From: Yang Shi <[email protected]>

We avoid allocating THP for temporary stack, even tnough
khugepaged_enter_vma() is called for stack VMAs, it actualy returns
false. So no need to call it in the first place at all.
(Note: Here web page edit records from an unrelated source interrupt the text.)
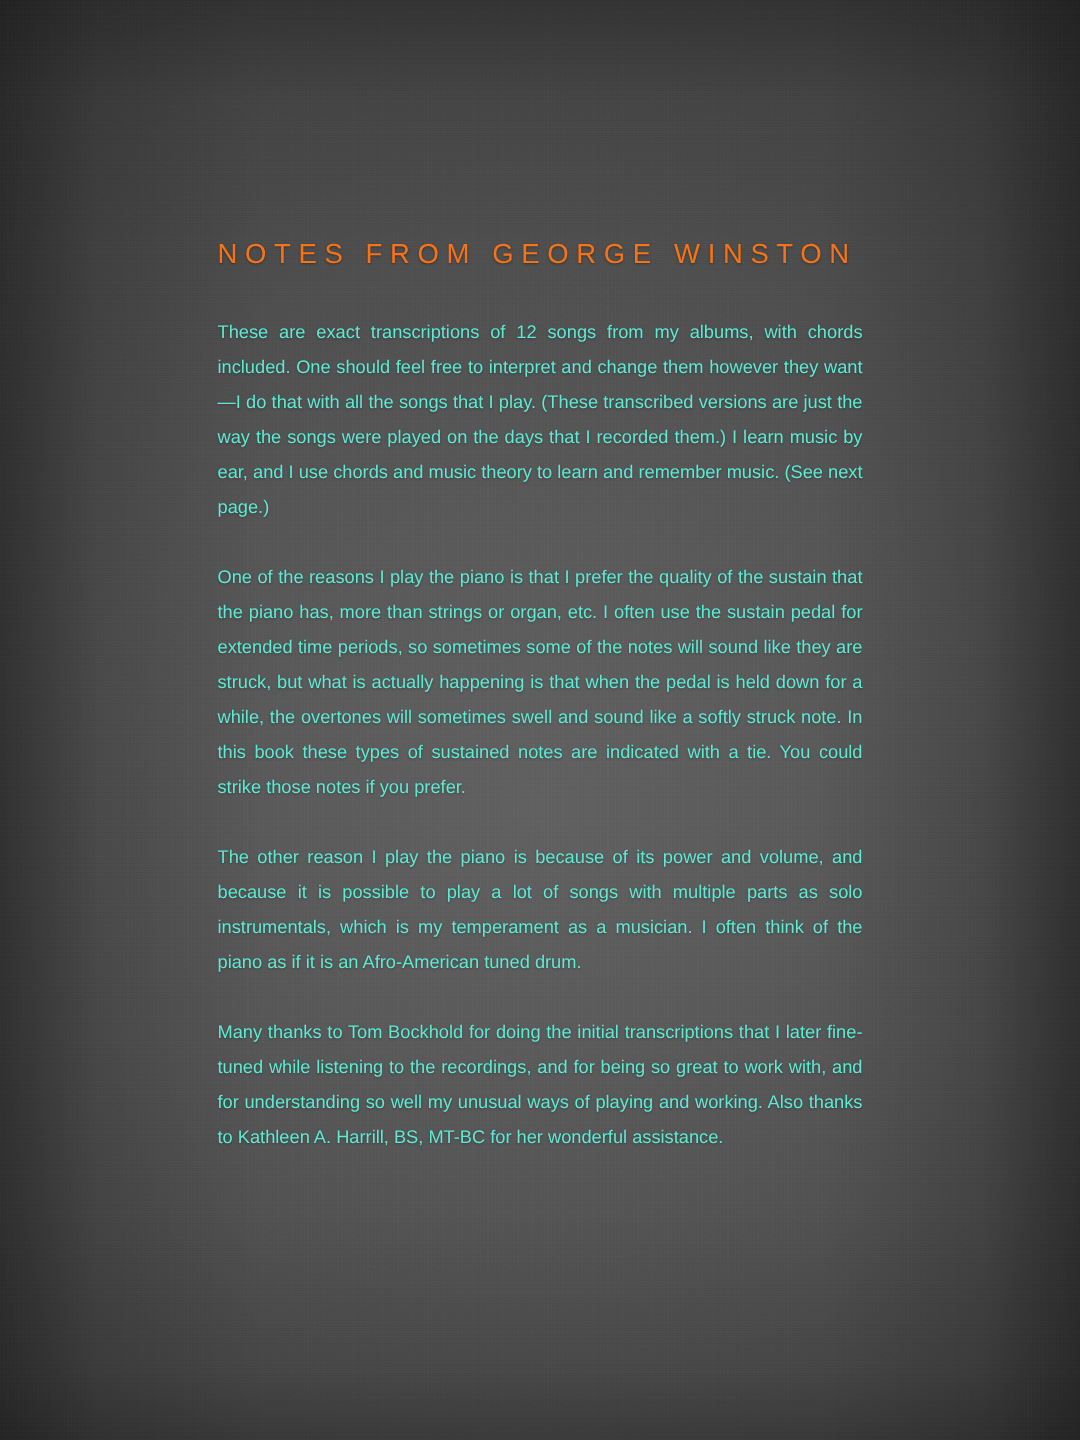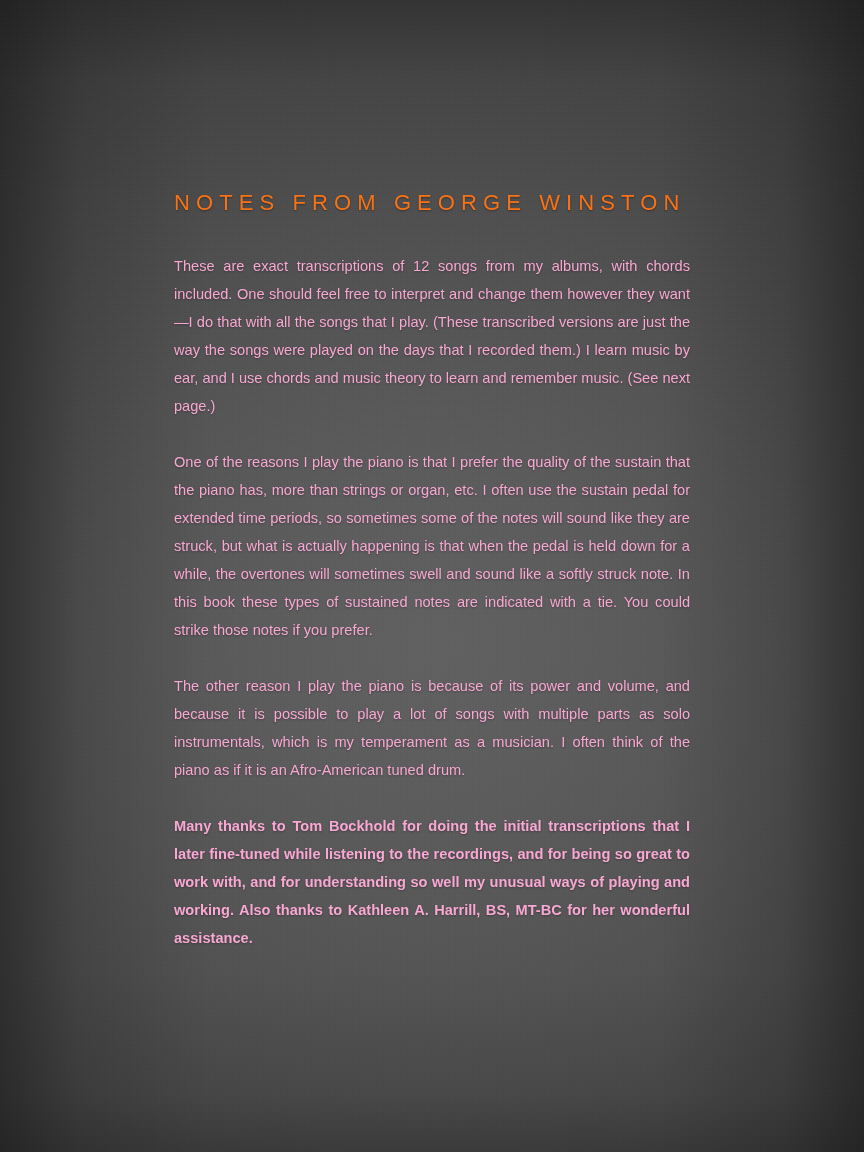--- a/index.html
+++ b/index.html
@@ -97,29 +97,28 @@
     position: absolute;
     left: 0;
     top: 252px;
     width: 516px;
   }
 
   .para {
     margin: 0 0 28px 0;
     font-size: 14.6px;
     line-height: 28px;
-    color: #f9a8d4;
+    color: #5eead4;
     text-align: justify;
     text-justify: inter-word;
     text-shadow: 0 1px 2px rgba(0,0,0,0.30);
   }
 
   .para:last-child {
     margin-bottom: 16px;
-    font-weight: bold;
   }
 </style>
 </head>
 <body>
 
 <div class="page">
 
   <div class="bg-vignette"></div>
   <div class="bg-sides"></div>
   <div class="bg-topbottom"></div>

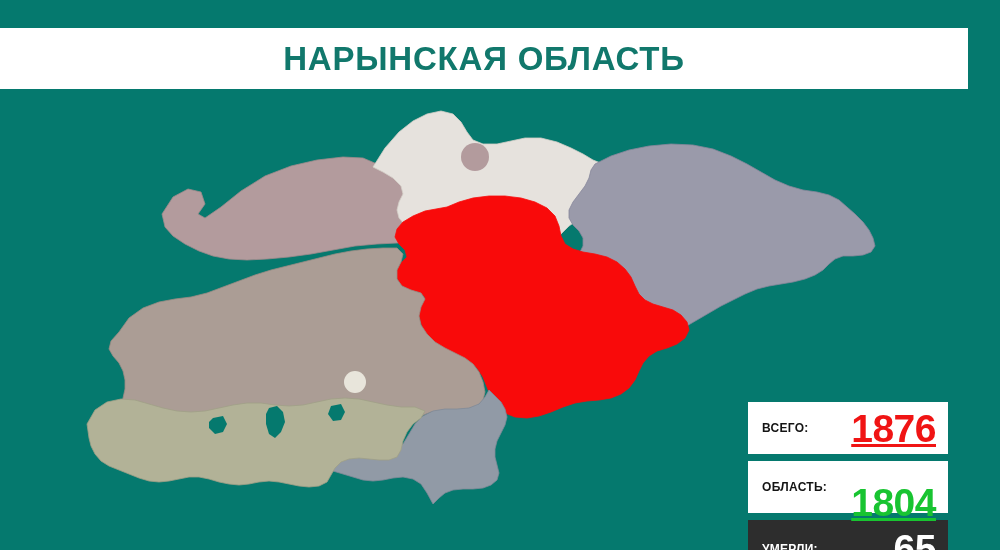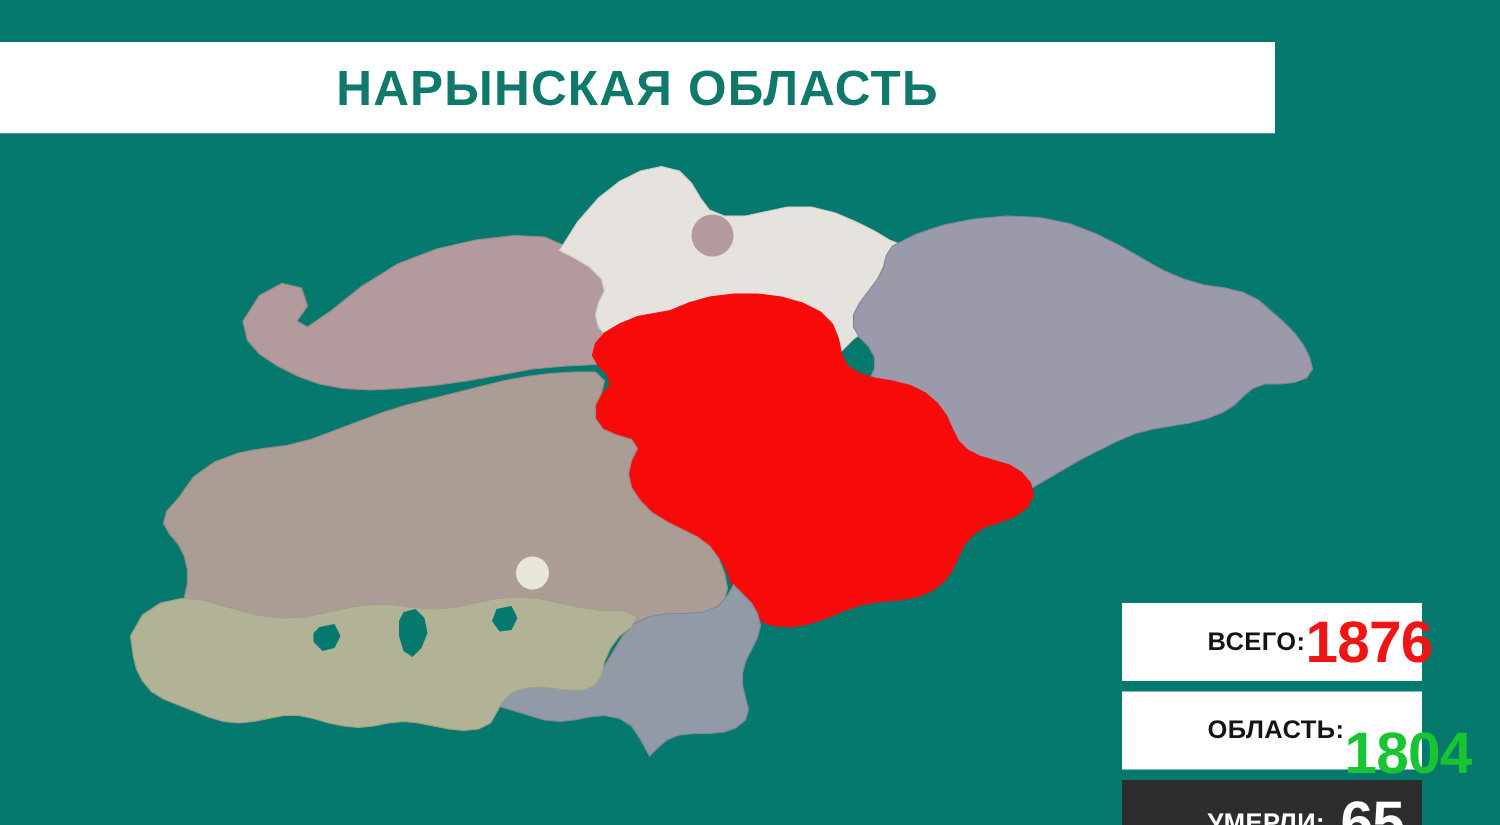--- a/index.html
+++ b/index.html
@@ -20,21 +20,21 @@
   #top-bar {
     position: absolute;
     left: 0; top: 0;
     width: 1000px;
     height: 28px;
     background: #05796e;
   }
   #title-band {
     position: absolute;
     left: 0; top: 28px;
-    width: 850px;
+    width: 968px;
     height: 61px;
     background: #ffffff;
     display: flex;
     align-items: center;
     justify-content: center;
   }
   #page-title {
     color: #11786c;
     font-size: 33px;
     font-weight: bold;
@@ -72,36 +72,36 @@
     justify-content: space-between;
     box-sizing: border-box;
     width: 200px;
     height: 52px;
     padding: 0 12px 0 14px;
     margin-bottom: 7px;
   }
   .stat-row.light { background: #ffffff; }
   .stat-row.dark  { background: #2d2d2d; height: 57px; margin-bottom: 0; }
   .stat-label {
-    font-size: 17px;
+    font-size: 12px;
     font-weight: bold;
     letter-spacing: 0.3px;
     white-space: nowrap;
     font-family: "Liberation Sans", sans-serif;
-    margin-left: 43px;
   }
   .light .stat-label { color: #141414; }
   .dark  .stat-label { color: #ffffff; }
   .stat-value {
     font-size: 39px;
     font-weight: bold;
     line-height: 1;
     letter-spacing: -0.5px;
     white-space: nowrap;
     font-family: "Liberation Sans", sans-serif;
+    text-decoration: underline;
   }
   .v-total     { color: #f01414; }
   .v-recovered { color: #18c431; margin-top: 31px; }
   .v-died      { color: #ffffff; }
 </style>
 </head>
 <body>
 
 <div id="page">
 

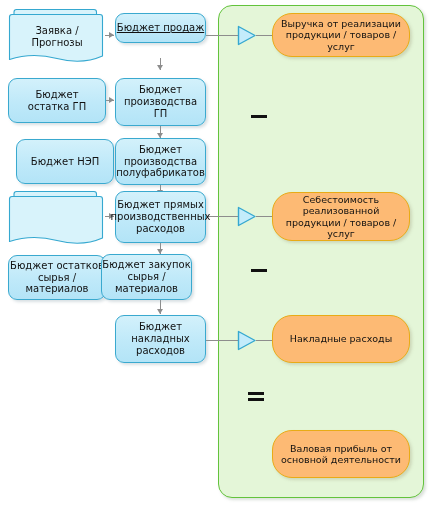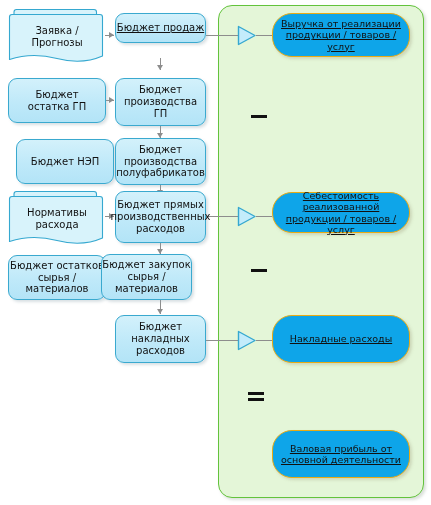--- a/index.html
+++ b/index.html
@@ -36,27 +36,26 @@
   #greenpanel{
     position:absolute;left:218px;top:5px;width:204px;height:491px;
     background:#e4f6d8;
     border:1.4px solid #63c33c;
     border-radius:14px;
     box-shadow:2px 2px 3px rgba(150,165,150,.35);
   }
 
   
   .yellow{
-    background:#0ea5e9;
+    background:#fdba74;
     border:1.6px solid #e8ab16;
     border-radius:20px;
     color:#111;
     font-size:9.5px;
     box-shadow:2px 2px 3px rgba(160,160,130,.35);
-    text-decoration:underline;
   }
 
   
   .op{position:absolute;color:#111;}
   .op .bar{background:#111;border-radius:0;}
 
   
   .line{position:absolute;background:#8d8d8d;}
   .line.h{height:1px;}
   .line.v{width:1px;}
@@ -143,21 +142,20 @@
 
   <div class="node blue" style="left:16px;top:139px;width:98px;height:45px;">
     <span>Бюджет НЭП</span>
   </div>
 
   <div class="node doc" style="left:8px;top:190px;width:98px;height:58px;">
     <svg width="98" height="58" viewBox="0 0 98 58">
       <path d="M6 4 Q6 1.5 8.5 1.5 L86 1.5 Q88.5 1.5 88.5 4 L88.5 44 Q70 52 48 46 Q26 40 6 47 Z" fill="#d8f3fb" stroke="#35a8d0" stroke-width="1.1" stroke-linejoin="round"></path>
       <path d="M1.5 9 Q1.5 6.5 4 6.5 L92 6.5 Q94.5 6.5 94.5 9 L94.5 48 Q74 57 49 50.5 Q24 44 1.5 51.5 Z" fill="#d8f3fb" stroke="#35a8d0" stroke-width="1.1" stroke-linejoin="round"></path>
     </svg>
-    <span class="doctext">Нормативы<br>расхода</span>
   </div>
 
   <div class="node blue" style="left:8px;top:255px;width:98px;height:45px;">
     <span>Бюджет остатков<br>сырья /<br>материалов</span>
   </div>
 
   <div class="node blue" style="left:115px;top:13px;width:91px;height:30px;text-decoration:underline;">
     <span>Бюджет продаж</span>
   </div>
 
@@ -178,21 +176,21 @@
   </div>
 
   <div class="node blue" style="left:115px;top:315px;width:91px;height:48px;">
     <span>Бюджет<br>накладных<br>расходов</span>
   </div>
 
   <div class="node yellow" style="left:272px;top:13px;width:138px;height:44px;padding:0 5px;">
     <span>Выручка от реализации<br>продукции / товаров / услуг</span>
   </div>
 
-  <div class="node yellow" style="left:272px;top:192px;width:138px;height:41px;padding:0 12px;">
+  <div class="node yellow" style="left:272px;top:192px;width:138px;height:49px;padding:0 12px;">
     <span>Себестоимость<br>реализованной<br>продукции / товаров / услуг</span>
   </div>
 
   <div class="node yellow" style="left:272px;top:315px;width:138px;height:48px;padding:0 5px;">
     <span>Накладные расходы</span>
   </div>
 
   <div class="node yellow" style="left:272px;top:430px;width:138px;height:48px;padding:0 5px;">
     <span>Валовая прибыль от<br>основной деятельности</span>
   </div>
Signed-off-by: Yang Shi <[email protected]>
---
mm/mmap.c | 2 --
1 file changed, 2 deletions(-)

diff --git a/mm/mmap.c b/mm/mmap.c
index b78e83d351d2..2ff79b1d1564 100644
--- a/mm/mmap.c
+++ b/mm/mmap.c
@@ -2046,7 +2046,6 @@ static int expand_upwards(struct vm_area_struct *vma, unsigned long address)
}
}
anon_vma_unlock_write(vma->anon_vma);
- khugepaged_enter_vma(vma, vma->vm_flags);
mas_destroy(&mas);
validate_mm(mm);
return error;
@@ -2140,7 +2139,6 @@ int expand_downwards(struct vm_area_struct *vma, unsigned long address)
}
}
anon_vma_unlock_write(vma->anon_vma);
- khugepaged_enter_vma(vma, vma->vm_flags);
mas_destroy(&mas);
validate_mm(mm);
return error;
--
2.41.0



2024-01-09 19:33:10

by Yang Shi

[permalink] [raw]
Subject: [PATCH 2/2] mm: mmap: map MAP_STACK to VM_NOHUGEPAGE

From: Yang Shi <[email protected]>

The commit efa7df3e3bb5 ("mm: align larger anonymous mappings on THP
boundaries") incured regression for stress-ng pthread benchmark [1].
It is because THP get allocated to pthread's stack area much more possible
than before. Pthread's stack area is allocated by mmap without VM_GROWSDOWN
or VM_GROWSUP flag, so kernel can't tell whether it is a stack area or not.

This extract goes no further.